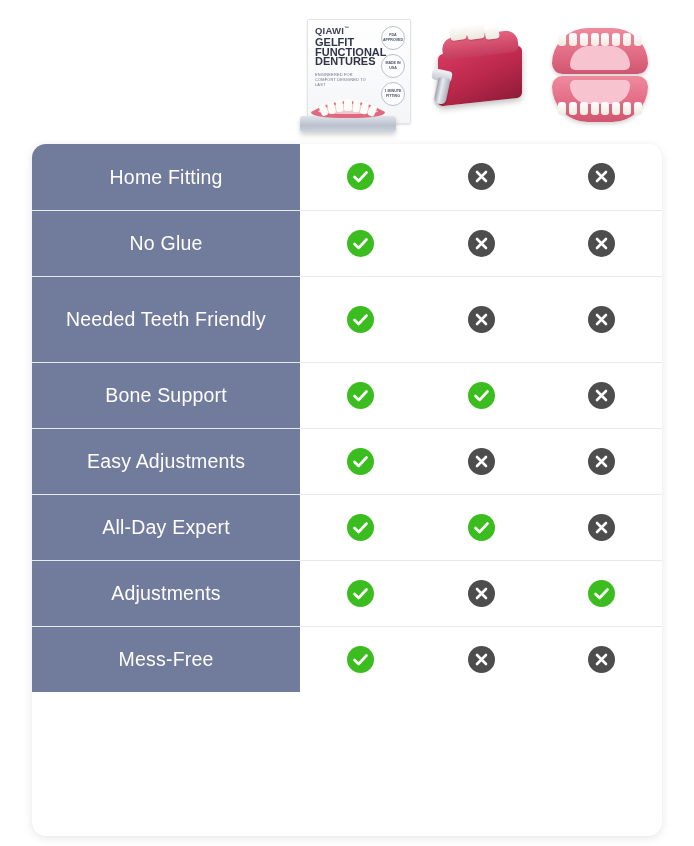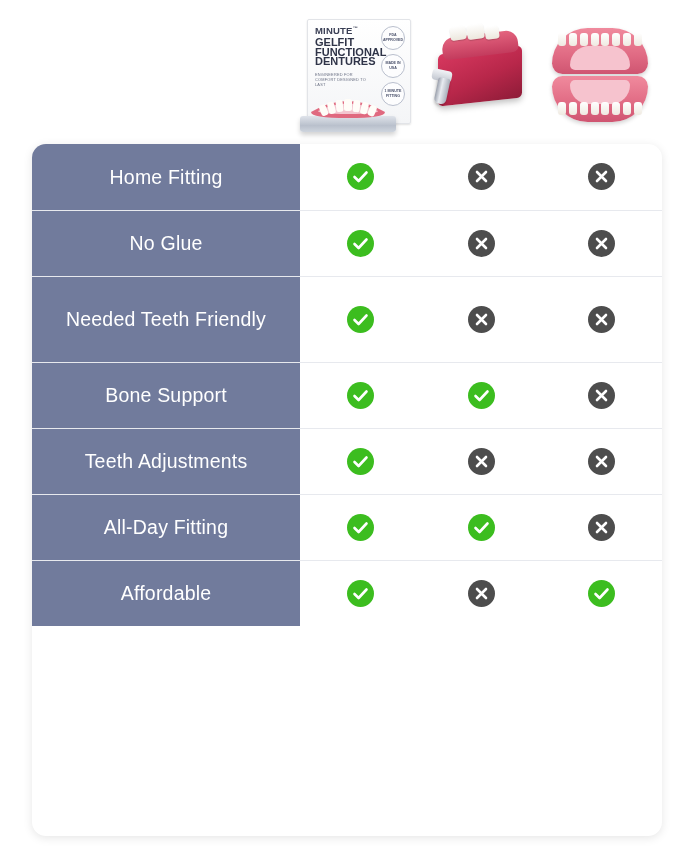"MINUTE" span { text: MINUTE -> QIAWI }
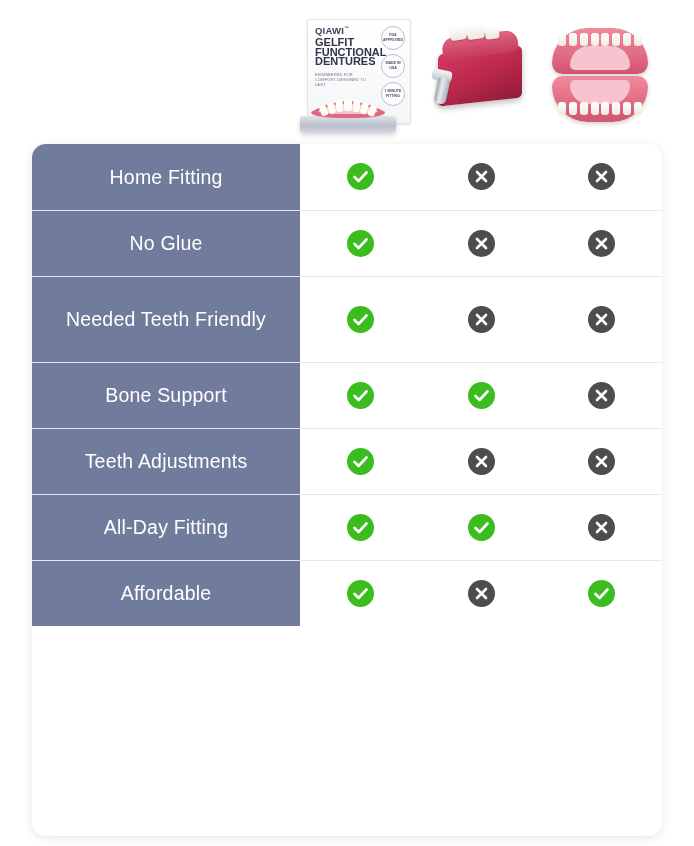"Teeth Adjustments" td.feature { text: Teeth -> Easy }
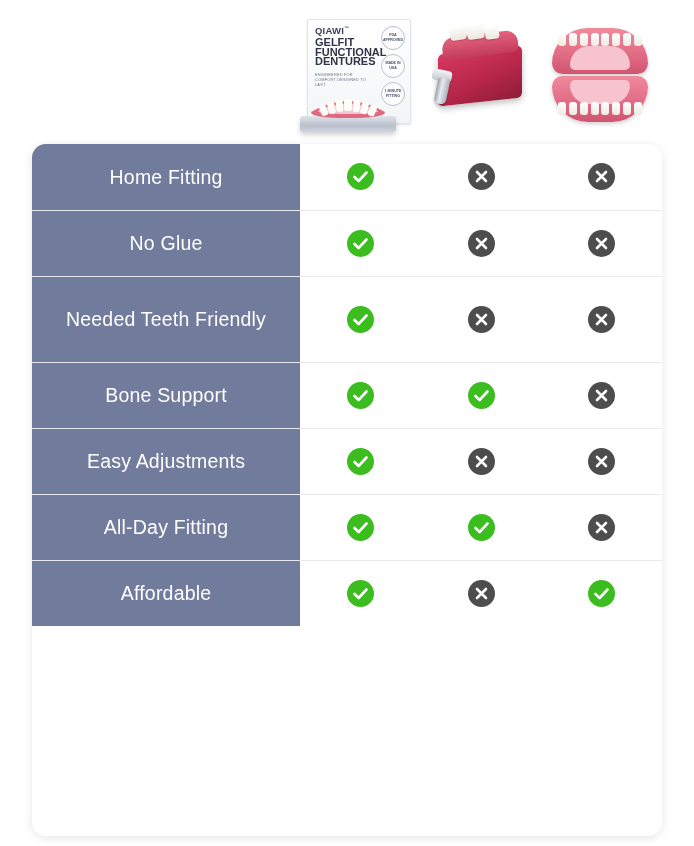"All-Day Fitting" td.feature { text: Fitting -> Expert }
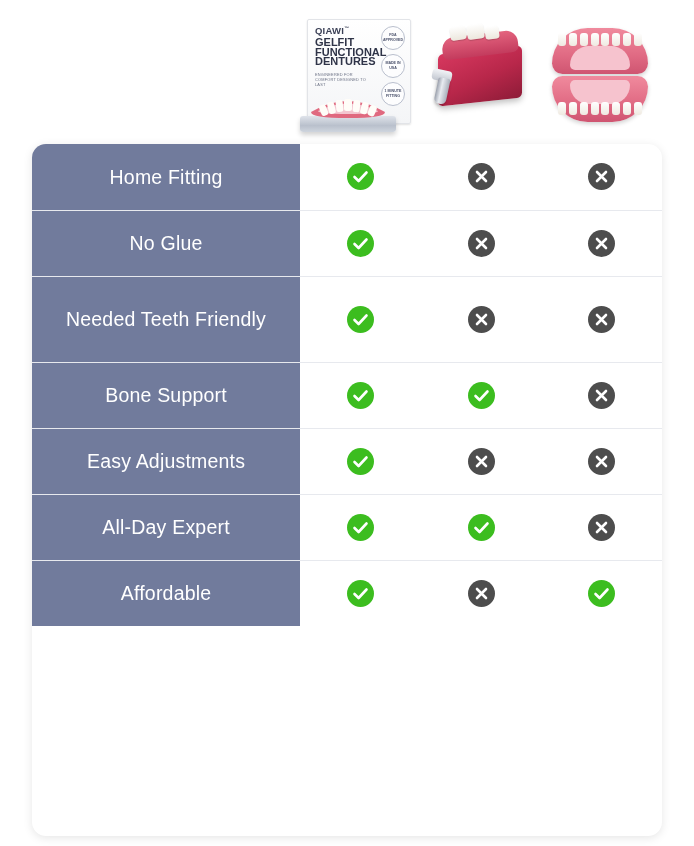"Affordable" td.feature { text: Affordable -> Adjustments }
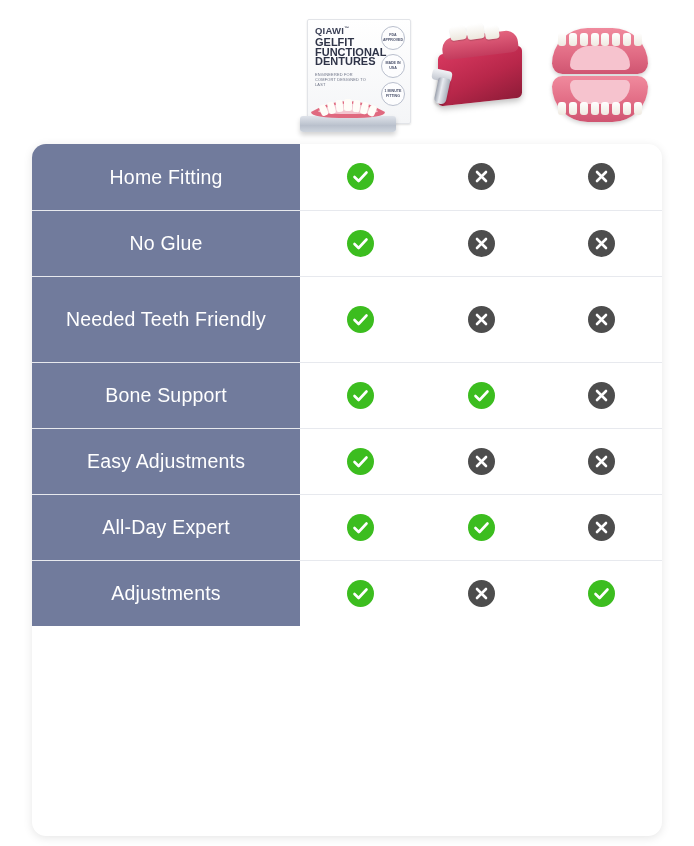"Mess-Free" tr { html: none -> <tr> <td>Mess-Free</td> <td><span><svg> <path></path> </svg></span></td> <td><span><svg> <path></path> </svg></span></td> <td><span><svg> <path></path> </svg></span></td> </tr> }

Exercise objective
Give back an exact copy of only the lines from the one with "text: Affordable ->" through the final line of the material, both included. Pictures do not belong in it.

Task response
"Affordable" td.feature { text: Affordable -> Adjustments }
"Mess-Free" tr { html: none -> <tr> <td>Mess-Free</td> <td><span><svg> <path></path> </svg></span></td> <td><span><svg> <path></path> </svg></span></td> <td><span><svg> <path></path> </svg></span></td> </tr> }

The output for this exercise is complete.